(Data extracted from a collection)
§

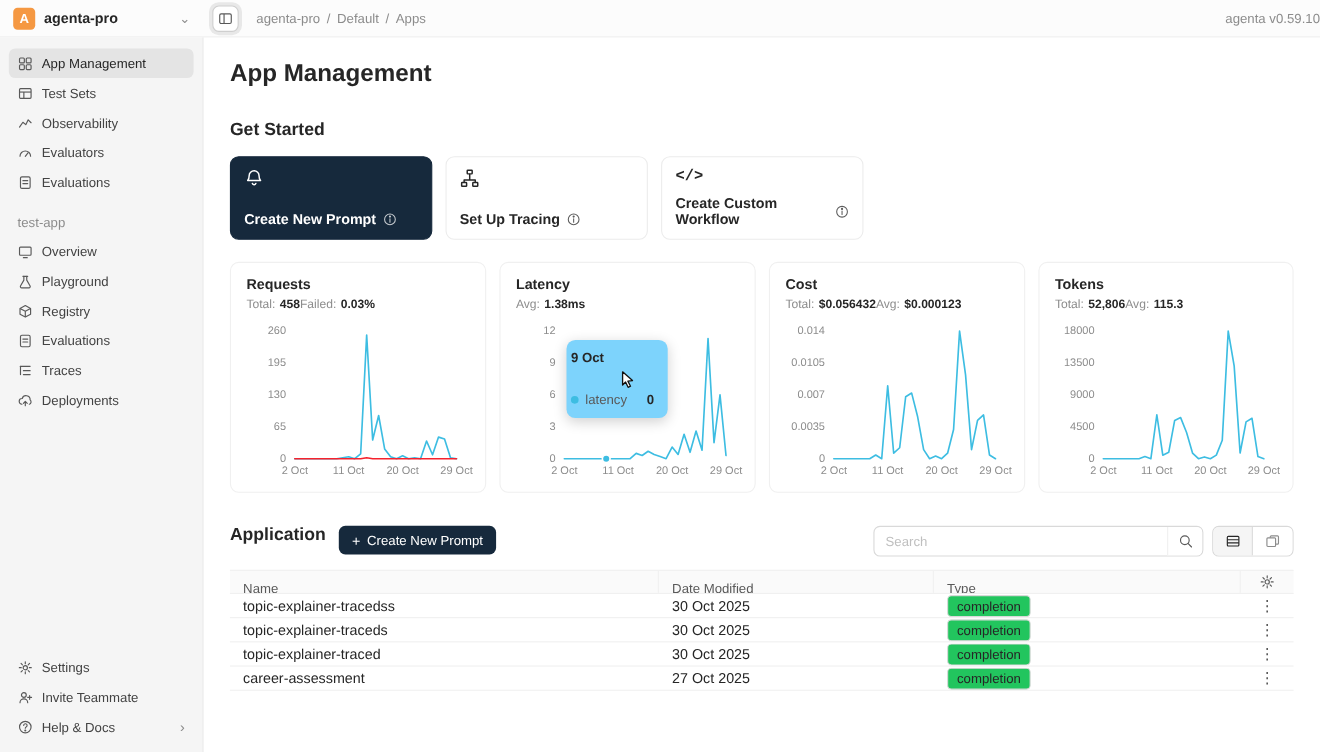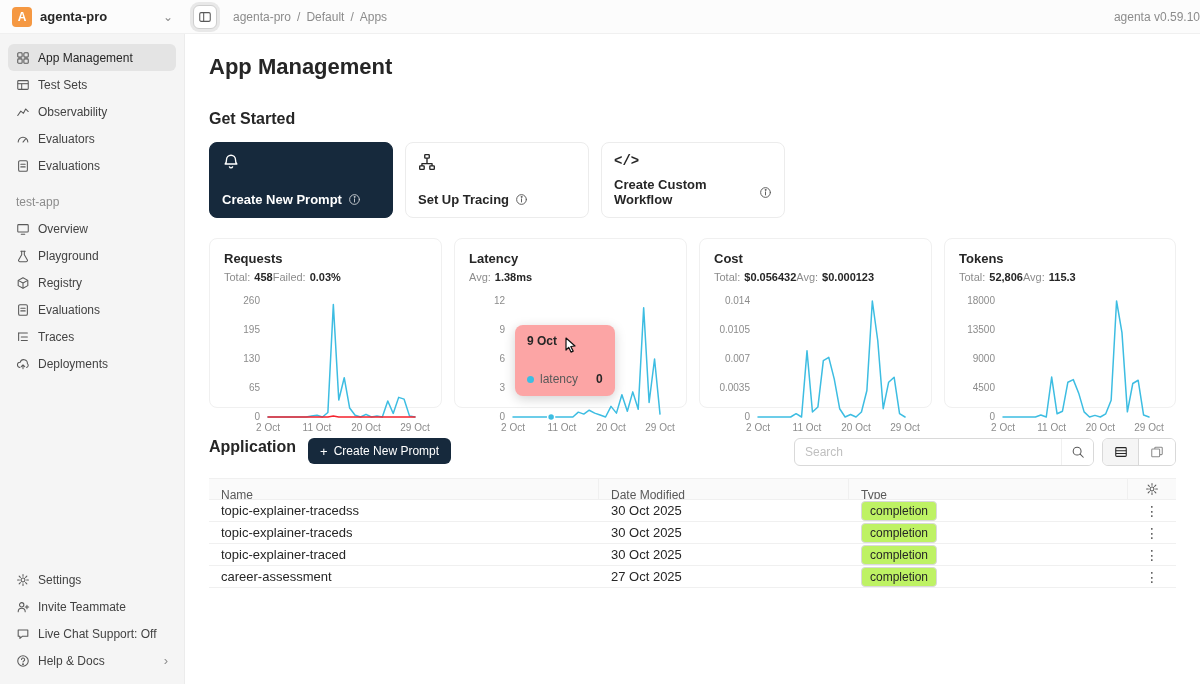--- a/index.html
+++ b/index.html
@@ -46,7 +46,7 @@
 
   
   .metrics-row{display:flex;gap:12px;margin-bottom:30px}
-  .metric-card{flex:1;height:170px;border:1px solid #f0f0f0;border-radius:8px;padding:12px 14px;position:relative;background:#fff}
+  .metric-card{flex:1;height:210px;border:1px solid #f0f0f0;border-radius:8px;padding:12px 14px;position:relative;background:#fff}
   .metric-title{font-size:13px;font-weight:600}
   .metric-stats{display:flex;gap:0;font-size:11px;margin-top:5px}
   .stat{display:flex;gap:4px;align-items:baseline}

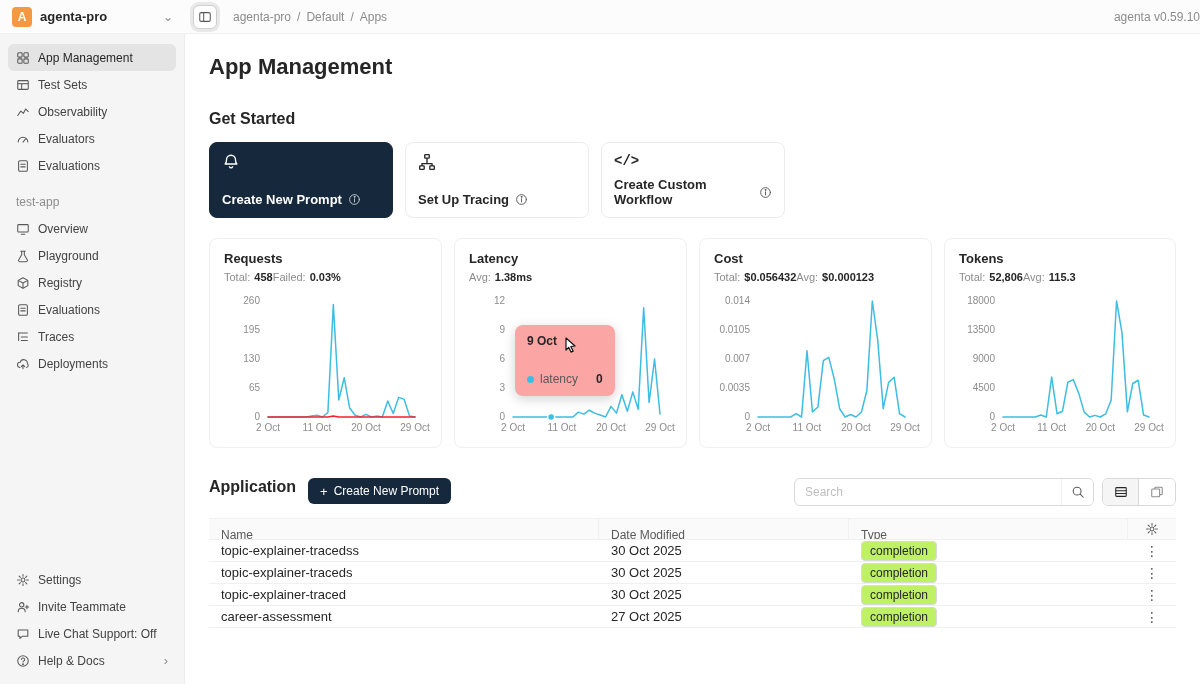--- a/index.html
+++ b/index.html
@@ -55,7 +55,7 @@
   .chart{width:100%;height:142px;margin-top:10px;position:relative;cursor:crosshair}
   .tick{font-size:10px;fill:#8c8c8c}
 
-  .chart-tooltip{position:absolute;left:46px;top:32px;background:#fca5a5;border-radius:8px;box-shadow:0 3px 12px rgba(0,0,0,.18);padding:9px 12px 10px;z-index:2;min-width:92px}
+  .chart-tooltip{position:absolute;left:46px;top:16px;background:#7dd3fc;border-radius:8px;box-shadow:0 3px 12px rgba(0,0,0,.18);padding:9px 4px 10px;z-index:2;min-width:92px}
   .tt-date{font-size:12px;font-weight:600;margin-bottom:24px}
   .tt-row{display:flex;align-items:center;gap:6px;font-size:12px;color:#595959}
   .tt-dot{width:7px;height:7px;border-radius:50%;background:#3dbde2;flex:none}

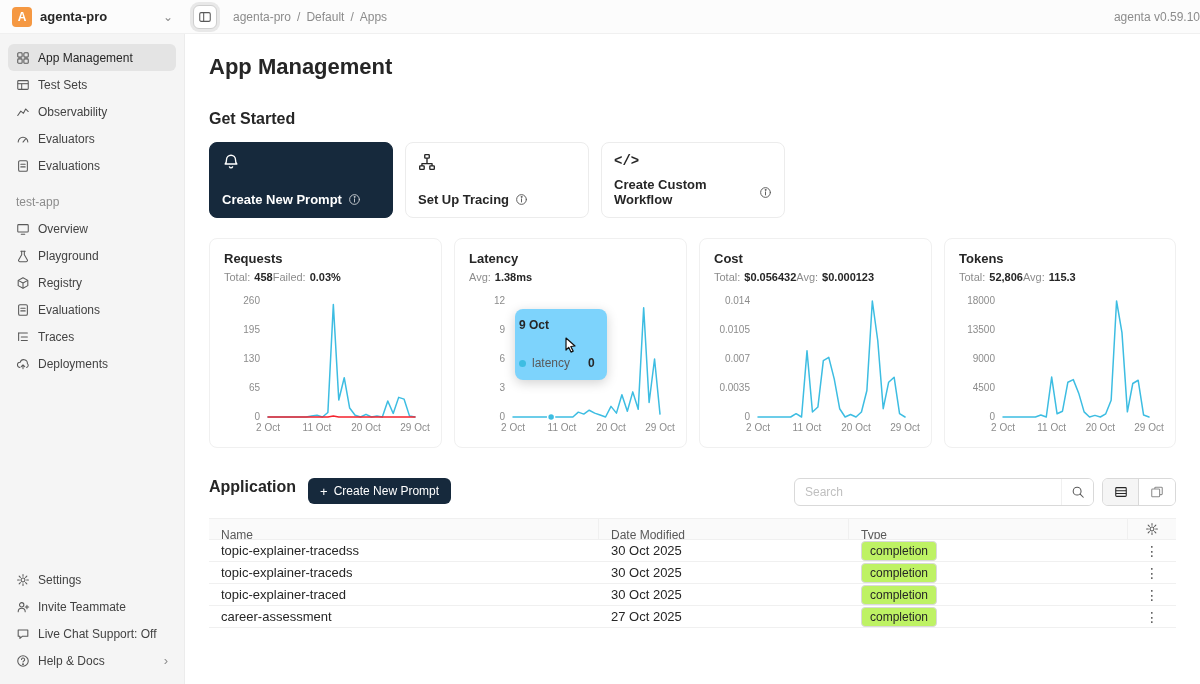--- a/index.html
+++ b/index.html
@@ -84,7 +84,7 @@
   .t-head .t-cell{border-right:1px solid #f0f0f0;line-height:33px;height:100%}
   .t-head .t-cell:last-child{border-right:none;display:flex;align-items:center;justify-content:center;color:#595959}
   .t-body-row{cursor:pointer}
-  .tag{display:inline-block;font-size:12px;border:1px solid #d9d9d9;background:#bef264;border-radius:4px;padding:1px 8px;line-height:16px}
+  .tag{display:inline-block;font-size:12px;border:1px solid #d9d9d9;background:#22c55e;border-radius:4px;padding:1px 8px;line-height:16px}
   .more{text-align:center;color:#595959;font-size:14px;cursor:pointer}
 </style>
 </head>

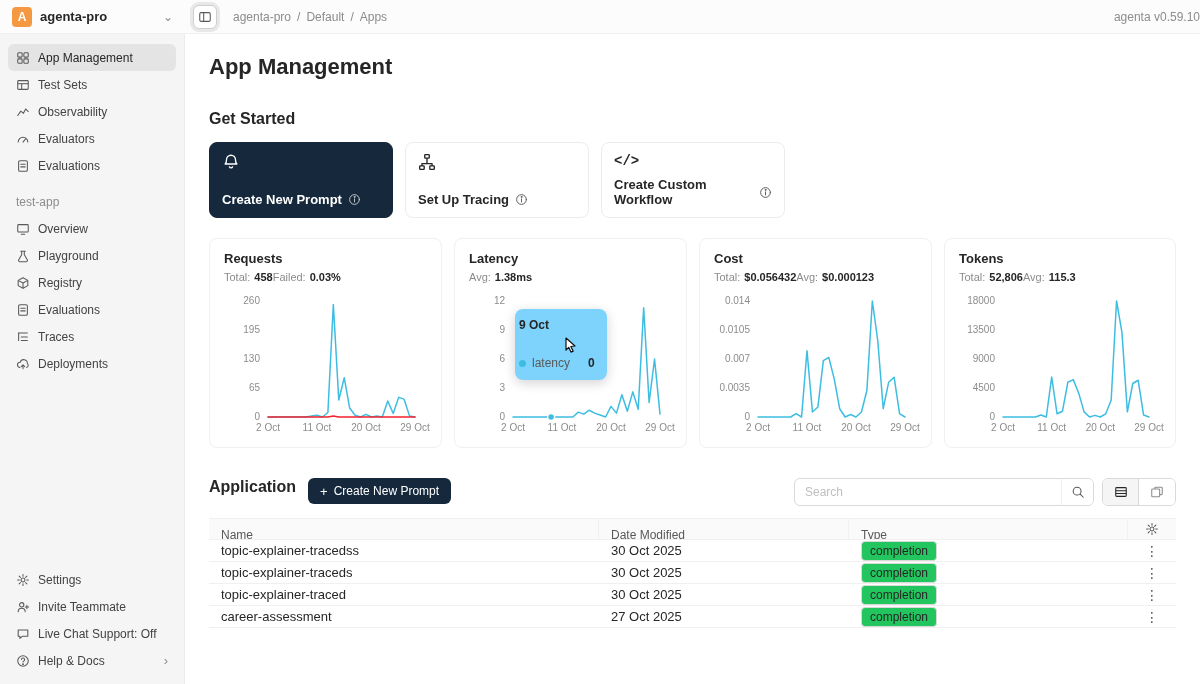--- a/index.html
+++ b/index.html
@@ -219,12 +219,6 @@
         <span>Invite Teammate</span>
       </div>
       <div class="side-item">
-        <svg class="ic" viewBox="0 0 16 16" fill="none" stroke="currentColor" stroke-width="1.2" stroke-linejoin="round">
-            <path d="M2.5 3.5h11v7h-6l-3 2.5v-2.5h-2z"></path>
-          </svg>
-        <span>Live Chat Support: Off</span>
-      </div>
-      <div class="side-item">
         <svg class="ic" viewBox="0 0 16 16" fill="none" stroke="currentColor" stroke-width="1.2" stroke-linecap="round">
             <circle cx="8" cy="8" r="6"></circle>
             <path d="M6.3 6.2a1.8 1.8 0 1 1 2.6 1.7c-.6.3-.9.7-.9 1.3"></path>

§

YOUR TASK >> Transcribe the entries above verbatim, omitting their pictures.

OUTPUT OF THE TASK >>
--- a/index.html
+++ b/index.html
@@ -46,7 +46,7 @@
 
   
   .metrics-row{display:flex;gap:12px;margin-bottom:30px}
-  .metric-card{flex:1;height:170px;border:1px solid #f0f0f0;border-radius:8px;padding:12px 14px;position:relative;background:#fff}
+  .metric-card{flex:1;height:210px;border:1px solid #f0f0f0;border-radius:8px;padding:12px 14px;position:relative;background:#fff}
   .metric-title{font-size:13px;font-weight:600}
   .metric-stats{display:flex;gap:0;font-size:11px;margin-top:5px}
   .stat{display:flex;gap:4px;align-items:baseline}

--- a/index.html
+++ b/index.html
@@ -55,7 +55,7 @@
   .chart{width:100%;height:142px;margin-top:10px;position:relative;cursor:crosshair}
   .tick{font-size:10px;fill:#8c8c8c}
 
-  .chart-tooltip{position:absolute;left:46px;top:32px;background:#fca5a5;border-radius:8px;box-shadow:0 3px 12px rgba(0,0,0,.18);padding:9px 12px 10px;z-index:2;min-width:92px}
+  .chart-tooltip{position:absolute;left:46px;top:16px;background:#7dd3fc;border-radius:8px;box-shadow:0 3px 12px rgba(0,0,0,.18);padding:9px 4px 10px;z-index:2;min-width:92px}
   .tt-date{font-size:12px;font-weight:600;margin-bottom:24px}
   .tt-row{display:flex;align-items:center;gap:6px;font-size:12px;color:#595959}
   .tt-dot{width:7px;height:7px;border-radius:50%;background:#3dbde2;flex:none}

--- a/index.html
+++ b/index.html
@@ -84,7 +84,7 @@
   .t-head .t-cell{border-right:1px solid #f0f0f0;line-height:33px;height:100%}
   .t-head .t-cell:last-child{border-right:none;display:flex;align-items:center;justify-content:center;color:#595959}
   .t-body-row{cursor:pointer}
-  .tag{display:inline-block;font-size:12px;border:1px solid #d9d9d9;background:#bef264;border-radius:4px;padding:1px 8px;line-height:16px}
+  .tag{display:inline-block;font-size:12px;border:1px solid #d9d9d9;background:#22c55e;border-radius:4px;padding:1px 8px;line-height:16px}
   .more{text-align:center;color:#595959;font-size:14px;cursor:pointer}
 </style>
 </head>

--- a/index.html
+++ b/index.html
@@ -219,12 +219,6 @@
         <span>Invite Teammate</span>
       </div>
       <div class="side-item">
-        <svg class="ic" viewBox="0 0 16 16" fill="none" stroke="currentColor" stroke-width="1.2" stroke-linejoin="round">
-            <path d="M2.5 3.5h11v7h-6l-3 2.5v-2.5h-2z"></path>
-          </svg>
-        <span>Live Chat Support: Off</span>
-      </div>
-      <div class="side-item">
         <svg class="ic" viewBox="0 0 16 16" fill="none" stroke="currentColor" stroke-width="1.2" stroke-linecap="round">
             <circle cx="8" cy="8" r="6"></circle>
             <path d="M6.3 6.2a1.8 1.8 0 1 1 2.6 1.7c-.6.3-.9.7-.9 1.3"></path>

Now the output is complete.